Work instruction —
Because the copy must hold no pictures, return the data below with all of its words intact.
*** Data listing ***
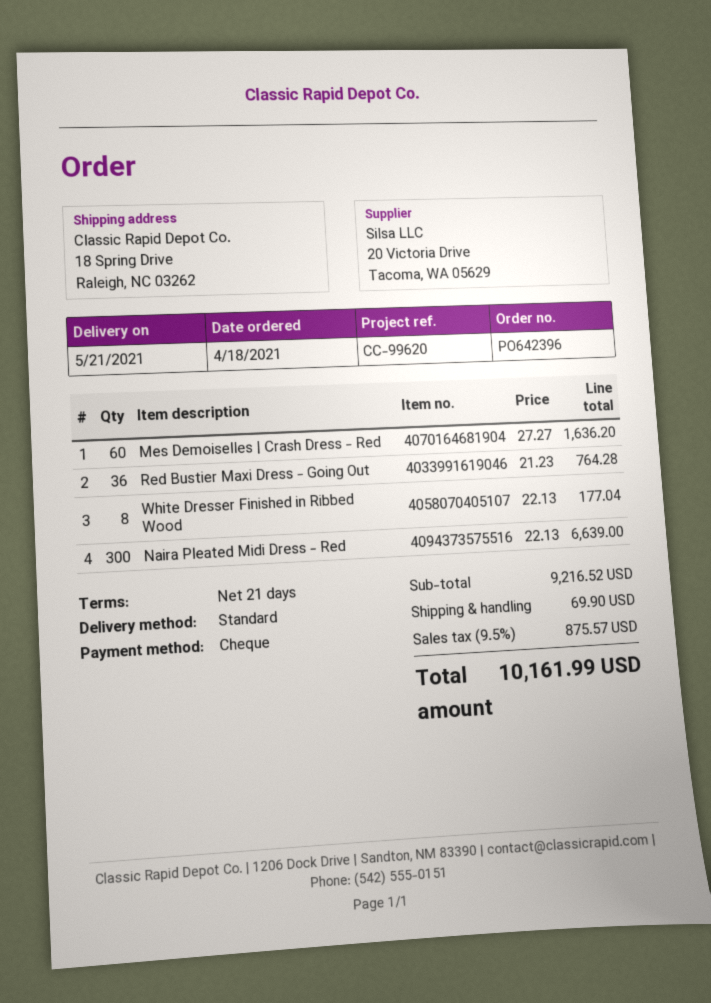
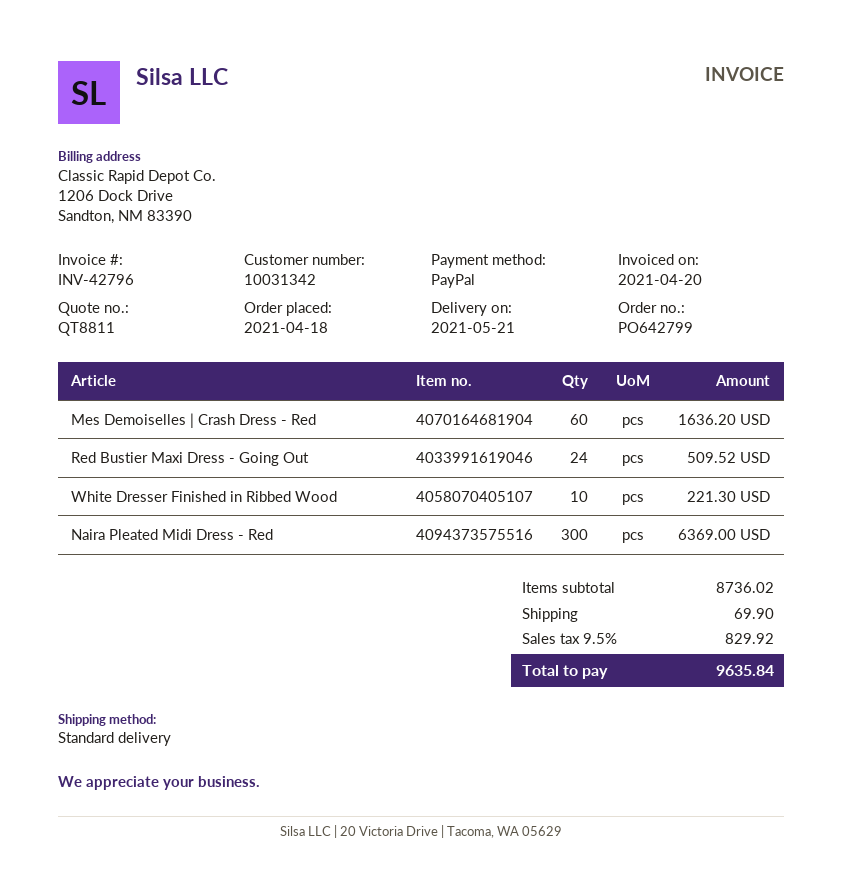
order number: PO642396 -> PO642799
payment method: cheque -> PayPal
Red Bustier Maxi Dress - Going Out: 36 for 764.28 -> 24 for 509.52
White Dresser Finished in Ribbed Wood: 8 for 177.04 -> 10 for 221.30
Naira Pleated Midi Dress - Red: 300 for 6639.00 -> 300 for 6369.00
subtotal: 9216.52 -> 8736.02
tax: 9.5% = 875.57 -> 9.5% = 829.92
total: 10161.99 -> 9635.84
*** End of Data listing ***
Written solution —
order number: PO642396 -> PO642799
payment method: cheque -> PayPal
Red Bustier Maxi Dress - Going Out: 36 for 764.28 -> 24 for 509.52
White Dresser Finished in Ribbed Wood: 8 for 177.04 -> 10 for 221.30
Naira Pleated Midi Dress - Red: 300 for 6639.00 -> 300 for 6369.00
subtotal: 9216.52 -> 8736.02
tax: 9.5% = 875.57 -> 9.5% = 829.92
total: 10161.99 -> 9635.84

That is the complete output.